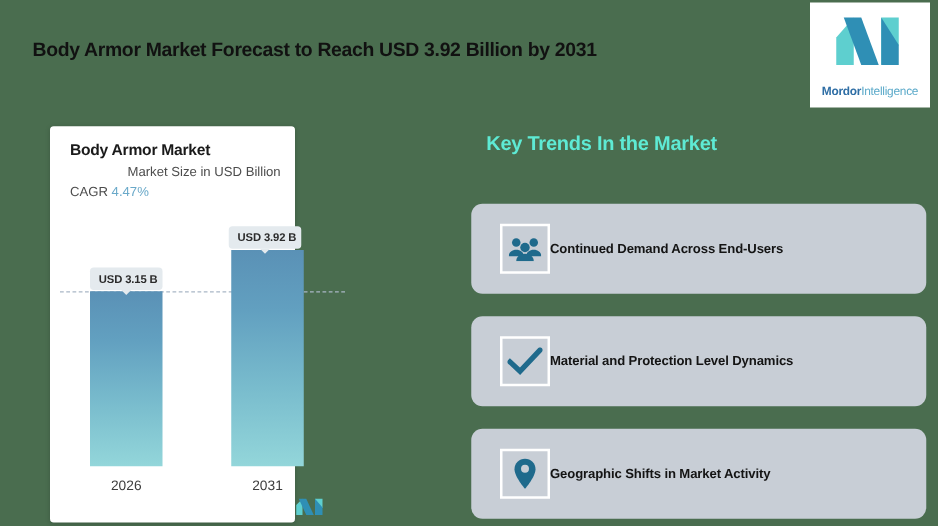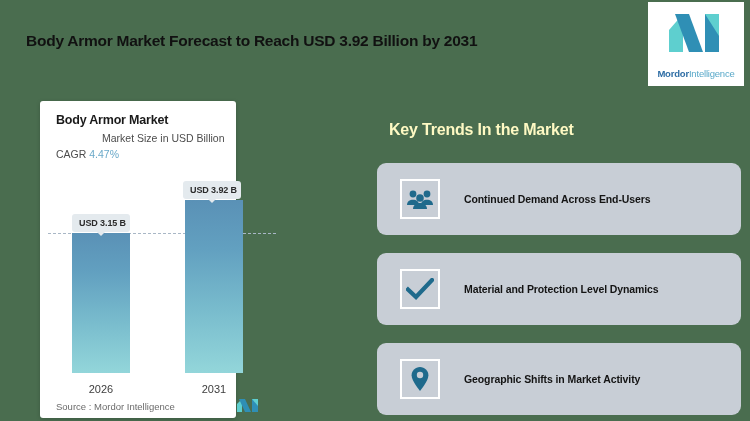--- a/index.html
+++ b/index.html
@@ -102,8 +102,8 @@
 
   
   .trends-heading {
-    position:absolute; left:389px; top:121px;
-    font-size:16px; font-weight:bold; color:#fef9c3;
+    position:absolute; left:389px; top:107px;
+    font-size:16px; font-weight:bold; color:#5eead4;
     letter-spacing:-0.2px;
   }
   .trend-card {

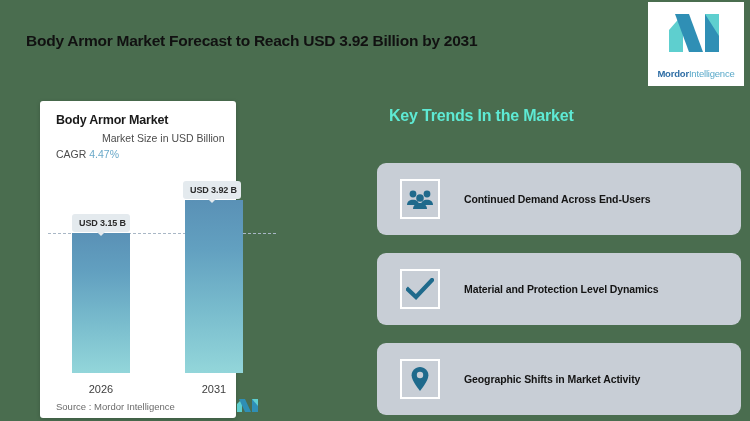--- a/index.html
+++ b/index.html
@@ -123,7 +123,7 @@
   }
   .trend-icon svg { display:block; }
   .trend-label {
-    margin-left:24px; font-size:10.5px;
+    font-size:10.5px;
     font-weight:bold; color:#141414; letter-spacing:-0.1px;
   }
 </style>

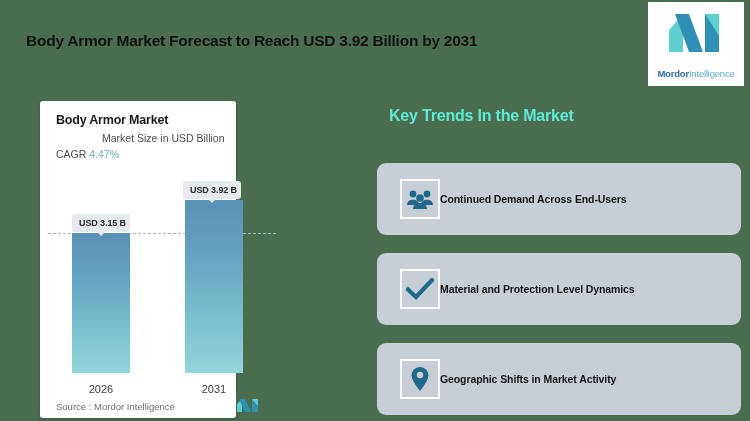--- a/index.html
+++ b/index.html
@@ -162,7 +162,6 @@
     <div class="xlabel xlabel-2031">2031</div>
   </div>
 
-  <div class="source">Source :  Mordor Intelligence</div>
   <svg class="source-logo" viewBox="0 0 26 14">
     <polygon points="1,14 1,6 6,1 6,14" fill="#5ecfcf"></polygon>
     <polygon points="3,1 9,1 15,14 9,14" fill="#2f8fb5"></polygon>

○ ○ ○

Look for the string "letter" in the listing above and copy every line holding it.

     letter-spacing:-0.2px;
     font-weight:bold; color:#141414; letter-spacing:-0.1px;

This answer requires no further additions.